REQUIRED ACTION:
Set down each line of the data below exactly.

Source data
>>>>>

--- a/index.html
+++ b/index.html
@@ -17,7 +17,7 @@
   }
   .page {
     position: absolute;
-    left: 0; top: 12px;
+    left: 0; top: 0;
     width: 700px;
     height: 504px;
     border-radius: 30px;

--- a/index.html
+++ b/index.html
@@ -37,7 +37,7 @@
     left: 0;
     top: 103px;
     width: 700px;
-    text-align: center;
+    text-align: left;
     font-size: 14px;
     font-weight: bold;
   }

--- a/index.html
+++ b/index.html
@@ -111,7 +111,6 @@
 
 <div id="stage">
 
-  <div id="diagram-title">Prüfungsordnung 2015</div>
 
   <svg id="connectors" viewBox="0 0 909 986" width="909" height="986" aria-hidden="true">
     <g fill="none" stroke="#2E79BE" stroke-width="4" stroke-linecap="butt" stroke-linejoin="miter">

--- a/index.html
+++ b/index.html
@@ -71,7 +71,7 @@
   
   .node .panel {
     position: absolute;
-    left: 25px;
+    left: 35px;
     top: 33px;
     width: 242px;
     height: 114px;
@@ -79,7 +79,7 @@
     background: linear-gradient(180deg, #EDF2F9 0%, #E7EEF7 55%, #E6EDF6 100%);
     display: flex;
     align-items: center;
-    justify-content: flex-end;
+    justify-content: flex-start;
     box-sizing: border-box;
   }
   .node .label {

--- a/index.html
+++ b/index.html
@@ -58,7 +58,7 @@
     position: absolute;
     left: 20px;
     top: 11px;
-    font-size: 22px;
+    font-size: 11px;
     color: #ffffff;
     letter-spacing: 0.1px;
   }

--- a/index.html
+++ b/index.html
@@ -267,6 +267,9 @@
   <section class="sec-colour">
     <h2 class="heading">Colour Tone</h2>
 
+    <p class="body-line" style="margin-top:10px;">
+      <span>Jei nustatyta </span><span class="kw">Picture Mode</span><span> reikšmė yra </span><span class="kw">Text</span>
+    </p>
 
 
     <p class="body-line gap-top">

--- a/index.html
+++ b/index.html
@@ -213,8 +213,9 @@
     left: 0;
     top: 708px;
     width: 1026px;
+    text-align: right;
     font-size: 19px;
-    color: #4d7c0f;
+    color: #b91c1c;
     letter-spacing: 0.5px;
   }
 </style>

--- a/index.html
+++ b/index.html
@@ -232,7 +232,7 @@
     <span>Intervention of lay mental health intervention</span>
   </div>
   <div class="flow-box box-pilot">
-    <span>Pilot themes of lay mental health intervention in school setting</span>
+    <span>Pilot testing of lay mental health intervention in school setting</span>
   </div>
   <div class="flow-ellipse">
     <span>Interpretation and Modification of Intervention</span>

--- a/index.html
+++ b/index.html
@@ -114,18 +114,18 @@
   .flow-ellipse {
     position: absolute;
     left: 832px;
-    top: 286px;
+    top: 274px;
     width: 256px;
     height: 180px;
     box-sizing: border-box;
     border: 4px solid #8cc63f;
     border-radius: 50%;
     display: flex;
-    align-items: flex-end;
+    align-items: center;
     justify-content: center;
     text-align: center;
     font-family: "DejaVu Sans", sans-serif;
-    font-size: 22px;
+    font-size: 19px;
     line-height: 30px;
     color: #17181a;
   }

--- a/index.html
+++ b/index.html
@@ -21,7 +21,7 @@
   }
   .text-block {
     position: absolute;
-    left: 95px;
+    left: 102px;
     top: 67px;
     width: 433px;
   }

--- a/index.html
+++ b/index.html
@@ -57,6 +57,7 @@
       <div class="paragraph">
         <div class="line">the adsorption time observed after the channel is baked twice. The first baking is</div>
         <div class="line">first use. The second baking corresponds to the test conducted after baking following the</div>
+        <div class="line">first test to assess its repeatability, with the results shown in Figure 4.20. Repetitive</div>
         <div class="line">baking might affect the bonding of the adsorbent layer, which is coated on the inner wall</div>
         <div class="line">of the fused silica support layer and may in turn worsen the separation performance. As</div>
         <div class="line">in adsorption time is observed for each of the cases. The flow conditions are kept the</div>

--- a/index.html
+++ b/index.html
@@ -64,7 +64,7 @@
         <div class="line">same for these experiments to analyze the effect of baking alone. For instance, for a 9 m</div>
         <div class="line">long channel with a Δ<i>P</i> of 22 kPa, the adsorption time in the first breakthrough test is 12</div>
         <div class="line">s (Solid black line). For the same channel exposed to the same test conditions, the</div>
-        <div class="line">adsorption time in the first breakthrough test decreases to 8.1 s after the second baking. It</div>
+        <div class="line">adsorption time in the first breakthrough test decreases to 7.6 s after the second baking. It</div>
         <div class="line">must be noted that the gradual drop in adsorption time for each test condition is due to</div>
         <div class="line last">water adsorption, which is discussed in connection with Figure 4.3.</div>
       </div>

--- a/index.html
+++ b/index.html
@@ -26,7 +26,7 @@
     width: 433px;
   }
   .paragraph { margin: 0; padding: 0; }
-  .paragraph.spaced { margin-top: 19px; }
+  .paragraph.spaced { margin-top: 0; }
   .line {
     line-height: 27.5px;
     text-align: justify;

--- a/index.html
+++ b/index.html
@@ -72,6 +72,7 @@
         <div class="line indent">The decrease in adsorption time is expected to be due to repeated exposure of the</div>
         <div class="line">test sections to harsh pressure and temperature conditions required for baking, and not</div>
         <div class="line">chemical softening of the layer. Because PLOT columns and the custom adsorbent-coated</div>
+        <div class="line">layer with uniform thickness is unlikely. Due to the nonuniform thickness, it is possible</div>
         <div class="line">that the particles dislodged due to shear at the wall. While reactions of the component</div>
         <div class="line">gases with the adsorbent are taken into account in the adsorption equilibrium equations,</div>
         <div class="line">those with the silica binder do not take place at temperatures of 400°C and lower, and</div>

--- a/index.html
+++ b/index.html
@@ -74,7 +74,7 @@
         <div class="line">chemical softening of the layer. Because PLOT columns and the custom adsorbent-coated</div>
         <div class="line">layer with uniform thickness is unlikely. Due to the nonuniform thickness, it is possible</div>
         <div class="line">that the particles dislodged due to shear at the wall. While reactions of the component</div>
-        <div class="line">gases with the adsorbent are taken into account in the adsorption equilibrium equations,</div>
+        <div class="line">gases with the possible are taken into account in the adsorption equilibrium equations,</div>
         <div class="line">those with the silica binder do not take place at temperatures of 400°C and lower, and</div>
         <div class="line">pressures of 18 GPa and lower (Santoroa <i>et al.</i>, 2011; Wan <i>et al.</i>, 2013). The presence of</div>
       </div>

<<<<<

ANSWER FOR THE TASK:
--- a/index.html
+++ b/index.html
@@ -17,7 +17,7 @@
   }
   .page {
     position: absolute;
-    left: 0; top: 12px;
+    left: 0; top: 0;
     width: 700px;
     height: 504px;
     border-radius: 30px;

--- a/index.html
+++ b/index.html
@@ -37,7 +37,7 @@
     left: 0;
     top: 103px;
     width: 700px;
-    text-align: center;
+    text-align: left;
     font-size: 14px;
     font-weight: bold;
   }

--- a/index.html
+++ b/index.html
@@ -111,7 +111,6 @@
 
 <div id="stage">
 
-  <div id="diagram-title">Prüfungsordnung 2015</div>
 
   <svg id="connectors" viewBox="0 0 909 986" width="909" height="986" aria-hidden="true">
     <g fill="none" stroke="#2E79BE" stroke-width="4" stroke-linecap="butt" stroke-linejoin="miter">

--- a/index.html
+++ b/index.html
@@ -71,7 +71,7 @@
   
   .node .panel {
     position: absolute;
-    left: 25px;
+    left: 35px;
     top: 33px;
     width: 242px;
     height: 114px;
@@ -79,7 +79,7 @@
     background: linear-gradient(180deg, #EDF2F9 0%, #E7EEF7 55%, #E6EDF6 100%);
     display: flex;
     align-items: center;
-    justify-content: flex-end;
+    justify-content: flex-start;
     box-sizing: border-box;
   }
   .node .label {

--- a/index.html
+++ b/index.html
@@ -58,7 +58,7 @@
     position: absolute;
     left: 20px;
     top: 11px;
-    font-size: 22px;
+    font-size: 11px;
     color: #ffffff;
     letter-spacing: 0.1px;
   }

--- a/index.html
+++ b/index.html
@@ -267,6 +267,9 @@
   <section class="sec-colour">
     <h2 class="heading">Colour Tone</h2>
 
+    <p class="body-line" style="margin-top:10px;">
+      <span>Jei nustatyta </span><span class="kw">Picture Mode</span><span> reikšmė yra </span><span class="kw">Text</span>
+    </p>
 
 
     <p class="body-line gap-top">

--- a/index.html
+++ b/index.html
@@ -213,8 +213,9 @@
     left: 0;
     top: 708px;
     width: 1026px;
+    text-align: right;
     font-size: 19px;
-    color: #4d7c0f;
+    color: #b91c1c;
     letter-spacing: 0.5px;
   }
 </style>

--- a/index.html
+++ b/index.html
@@ -232,7 +232,7 @@
     <span>Intervention of lay mental health intervention</span>
   </div>
   <div class="flow-box box-pilot">
-    <span>Pilot themes of lay mental health intervention in school setting</span>
+    <span>Pilot testing of lay mental health intervention in school setting</span>
   </div>
   <div class="flow-ellipse">
     <span>Interpretation and Modification of Intervention</span>

--- a/index.html
+++ b/index.html
@@ -114,18 +114,18 @@
   .flow-ellipse {
     position: absolute;
     left: 832px;
-    top: 286px;
+    top: 274px;
     width: 256px;
     height: 180px;
     box-sizing: border-box;
     border: 4px solid #8cc63f;
     border-radius: 50%;
     display: flex;
-    align-items: flex-end;
+    align-items: center;
     justify-content: center;
     text-align: center;
     font-family: "DejaVu Sans", sans-serif;
-    font-size: 22px;
+    font-size: 19px;
     line-height: 30px;
     color: #17181a;
   }

--- a/index.html
+++ b/index.html
@@ -21,7 +21,7 @@
   }
   .text-block {
     position: absolute;
-    left: 95px;
+    left: 102px;
     top: 67px;
     width: 433px;
   }

--- a/index.html
+++ b/index.html
@@ -57,6 +57,7 @@
       <div class="paragraph">
         <div class="line">the adsorption time observed after the channel is baked twice. The first baking is</div>
         <div class="line">first use. The second baking corresponds to the test conducted after baking following the</div>
+        <div class="line">first test to assess its repeatability, with the results shown in Figure 4.20. Repetitive</div>
         <div class="line">baking might affect the bonding of the adsorbent layer, which is coated on the inner wall</div>
         <div class="line">of the fused silica support layer and may in turn worsen the separation performance. As</div>
         <div class="line">in adsorption time is observed for each of the cases. The flow conditions are kept the</div>

--- a/index.html
+++ b/index.html
@@ -64,7 +64,7 @@
         <div class="line">same for these experiments to analyze the effect of baking alone. For instance, for a 9 m</div>
         <div class="line">long channel with a Δ<i>P</i> of 22 kPa, the adsorption time in the first breakthrough test is 12</div>
         <div class="line">s (Solid black line). For the same channel exposed to the same test conditions, the</div>
-        <div class="line">adsorption time in the first breakthrough test decreases to 8.1 s after the second baking. It</div>
+        <div class="line">adsorption time in the first breakthrough test decreases to 7.6 s after the second baking. It</div>
         <div class="line">must be noted that the gradual drop in adsorption time for each test condition is due to</div>
         <div class="line last">water adsorption, which is discussed in connection with Figure 4.3.</div>
       </div>

--- a/index.html
+++ b/index.html
@@ -26,7 +26,7 @@
     width: 433px;
   }
   .paragraph { margin: 0; padding: 0; }
-  .paragraph.spaced { margin-top: 19px; }
+  .paragraph.spaced { margin-top: 0; }
   .line {
     line-height: 27.5px;
     text-align: justify;

--- a/index.html
+++ b/index.html
@@ -72,6 +72,7 @@
         <div class="line indent">The decrease in adsorption time is expected to be due to repeated exposure of the</div>
         <div class="line">test sections to harsh pressure and temperature conditions required for baking, and not</div>
         <div class="line">chemical softening of the layer. Because PLOT columns and the custom adsorbent-coated</div>
+        <div class="line">layer with uniform thickness is unlikely. Due to the nonuniform thickness, it is possible</div>
         <div class="line">that the particles dislodged due to shear at the wall. While reactions of the component</div>
         <div class="line">gases with the adsorbent are taken into account in the adsorption equilibrium equations,</div>
         <div class="line">those with the silica binder do not take place at temperatures of 400°C and lower, and</div>

--- a/index.html
+++ b/index.html
@@ -74,7 +74,7 @@
         <div class="line">chemical softening of the layer. Because PLOT columns and the custom adsorbent-coated</div>
         <div class="line">layer with uniform thickness is unlikely. Due to the nonuniform thickness, it is possible</div>
         <div class="line">that the particles dislodged due to shear at the wall. While reactions of the component</div>
-        <div class="line">gases with the adsorbent are taken into account in the adsorption equilibrium equations,</div>
+        <div class="line">gases with the possible are taken into account in the adsorption equilibrium equations,</div>
         <div class="line">those with the silica binder do not take place at temperatures of 400°C and lower, and</div>
         <div class="line">pressures of 18 GPa and lower (Santoroa <i>et al.</i>, 2011; Wan <i>et al.</i>, 2013). The presence of</div>
       </div>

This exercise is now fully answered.